An effort is underway to add IPv6 functionality across Kubernetes. Currently, no tests exist to verify e2e functionality for Kubernetes when using IPv6.

@danehans
Copy link
Author

@dcbw any info you can share regarding the OpenShift DIND e2e test setup would be appreciated. I would like to explore using OpenShift DIND as a reference model for the v6 e2e test.

@danehans
Copy link
Author

danehans commented Jun 16, 2017

/area ipv6

@cmluciano
Copy link

/sig network

@k8s-ci-robot k8s-ci-robot added the sig/network Categorizes an issue or PR as relevant to SIG Network. label Jun 16, 2017
@cmluciano
Copy link

/sig testing

@k8s-ci-robot k8s-ci-robot added the sig/testing Categorizes an issue or PR as relevant to SIG Testing. label Jun 16, 2017
@dcbw
Copy link
Member

dcbw commented Jun 20, 2017

@danehans the core script is https://github.com/openshift/origin/blob/master/hack/dind-cluster.sh . The workflow is basically:

  1. hack/dind-cluster.sh start
  2. wait a while
  3. . dind-openshift.rc
  4. run any 'oc' or "kubectl" commands you want; create pods/services/resources/whatever
  5. docker exec -it openshift-node-2 bash (or openshift-node-1, or openshift-master, etc)
  6. poke around
  7. hack/dind-cluster.sh stop

If you want to test it out, just git clone the openshift/origin repo, cd into it, type 'make', and then once that's done proceed with hack/dind-cluster.sh start. Trivial to test.

Each "machine" or "node" is just a docker container, in which the given openshift process runs.
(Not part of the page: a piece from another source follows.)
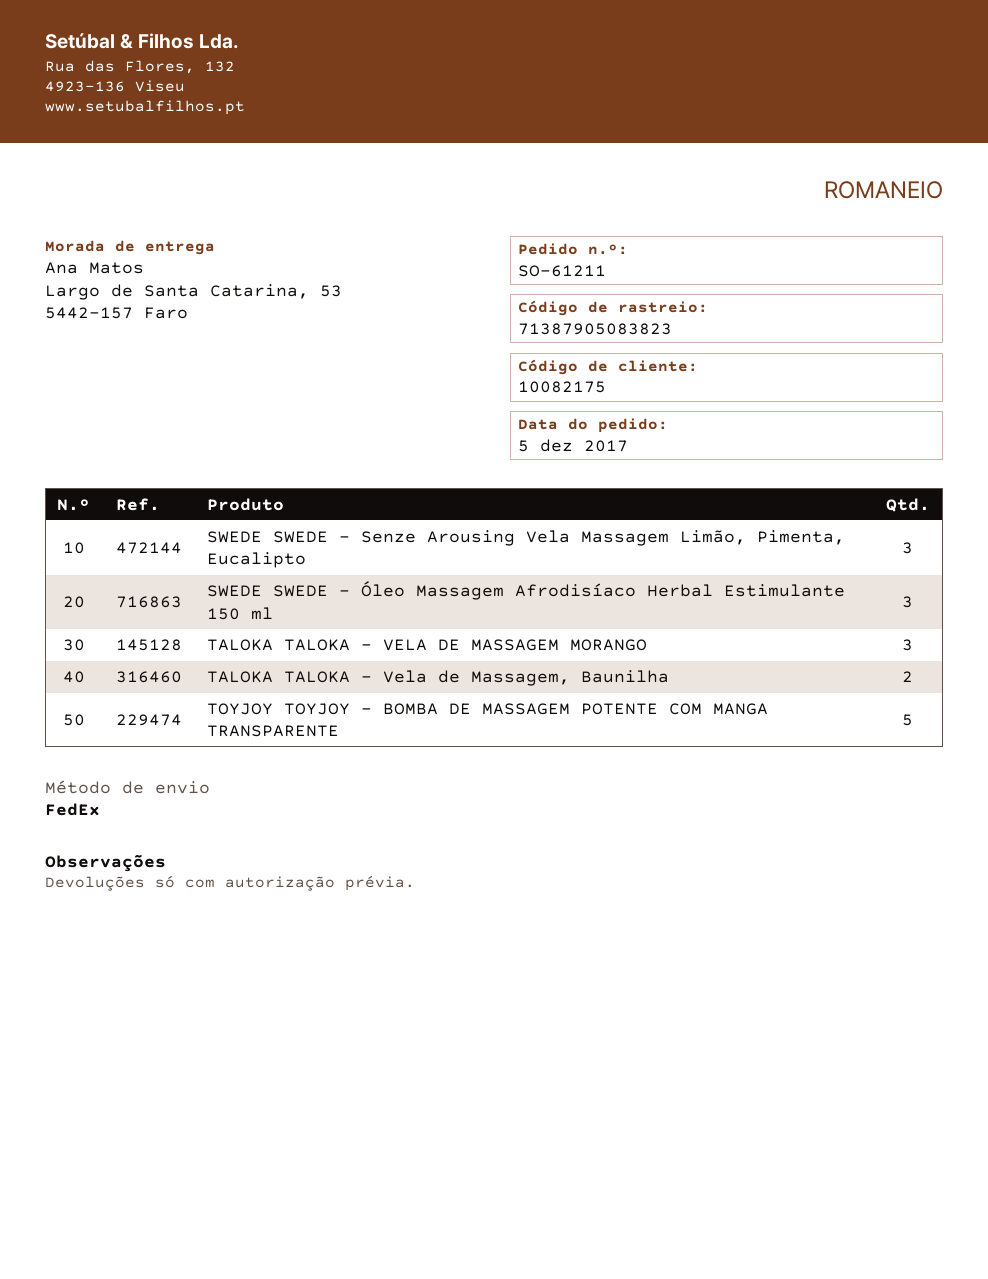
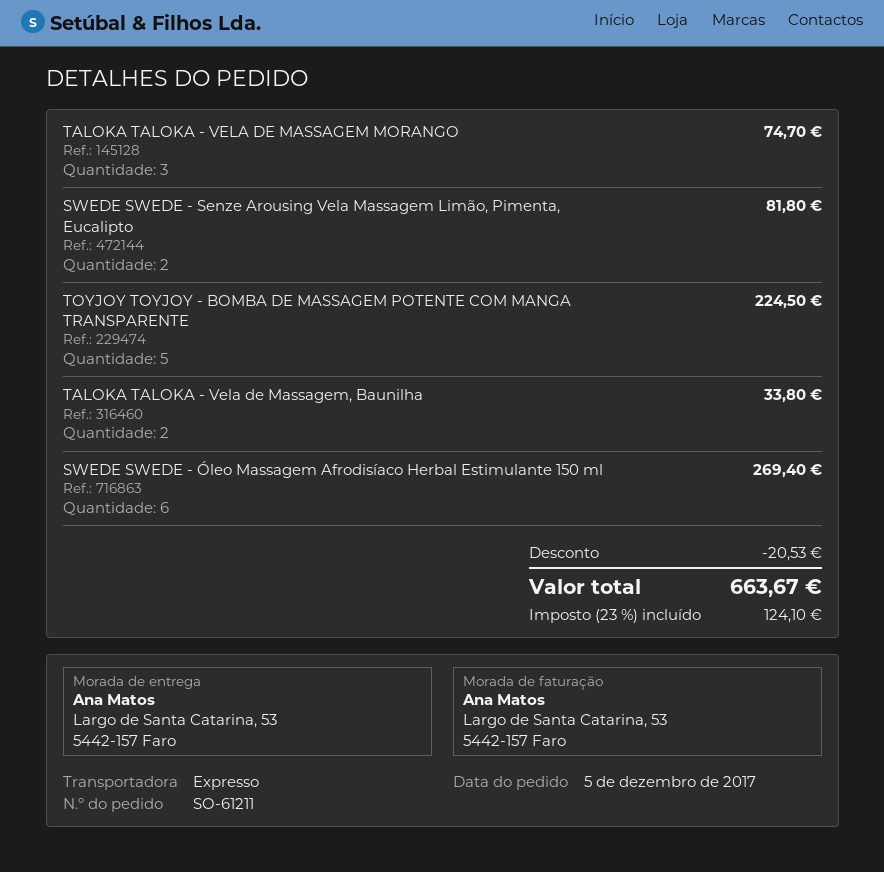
shipping method: FedEx -> express
SWEDE SWEDE - Senze Arousing Vela Massagem Limão, Pimenta, Eucalipto: 3 -> 2
SWEDE SWEDE - Óleo Massagem Afrodisíaco Herbal Estimulante 150 ml: 3 -> 6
Inside that container, another 'docker' also runs which is the docker that actually creates the containers in which the pods run. Hence "docker in docker". Note that openshift builds combined binaries, much like hyperkube. So openshift-node is a combined kubelet+kube-proxy, while openshift-master is a combined apiserver+controller-manager+etcd.

The "machines" are just normal docker containers attached to the docker0 bridge; nothing special. Your e2e script could set up a custom docker network that is IPv6-enabled, and then docker should assign the "machine" IPv6 address to eth0 inside the machine container.

Then you're golden, inside the machine container you can do whatever you want.

The mechanics of the script itself are a bit more complicated obviously, and it builds some docker images on first-run that are based on Fedora 25. See https://github.com/openshift/origin/tree/master/images/dind for those. These images are then the basis of the "machine" containers for docker.

The script then proceeds to configure a bunch of stuff, which is roughly analagous to what Kubernetes' local-up-cluster.sh does. So some combination of dind-cluster.sh and local-up-cluster.sh would be the path forward here. It's going to be a bit messy to do the integration, but perhaps starting by stripping down the dind-cluster.sh script to a bare minimum where it just starts the "machine" docker containers would be a good start, then proceed to call out to bits (and maybe some refactoring) of local-up-cluster.sh after that.

@dcbw
Copy link
Member

dcbw commented Jun 20, 2017

@marun points out that https://github.com/Mirantis/kubeadm-dind-cluster might be a better place to start

@marun
Copy link
Contributor

marun commented Jun 20, 2017

cc: @ivan4th

@ivan4th
Copy link
Contributor

ivan4th commented Jun 20, 2017

I'll be glad to help with kubeadm-dind-cluster if it really can be used for this task. It used to have bare subcommand that starts just the 'machine' container. I disabled that some time ago but can bring it back quickly if it indeed can be useful.

@danehans
Copy link
Author

@ivan4th thanks for the offer. The sig-network IPv6 Working Group needs to create an e2e test that runs on GCE. Since GCE does not support IPv6, kubeadm-dind-cluster may be a helpful solution to the problem. I've done a quick read of kubeadm-dind-cluster and have a few questions:

kubeadm-dind-cluster supports k8s versions 1.4.x (tested with 1.4.9), 1.5.x (tested with 1.5.4) and 1.6.x (tested with 1.6.1). 1.6 branch currently has some stability issues because of pod termination taking too long so your mileage may vary.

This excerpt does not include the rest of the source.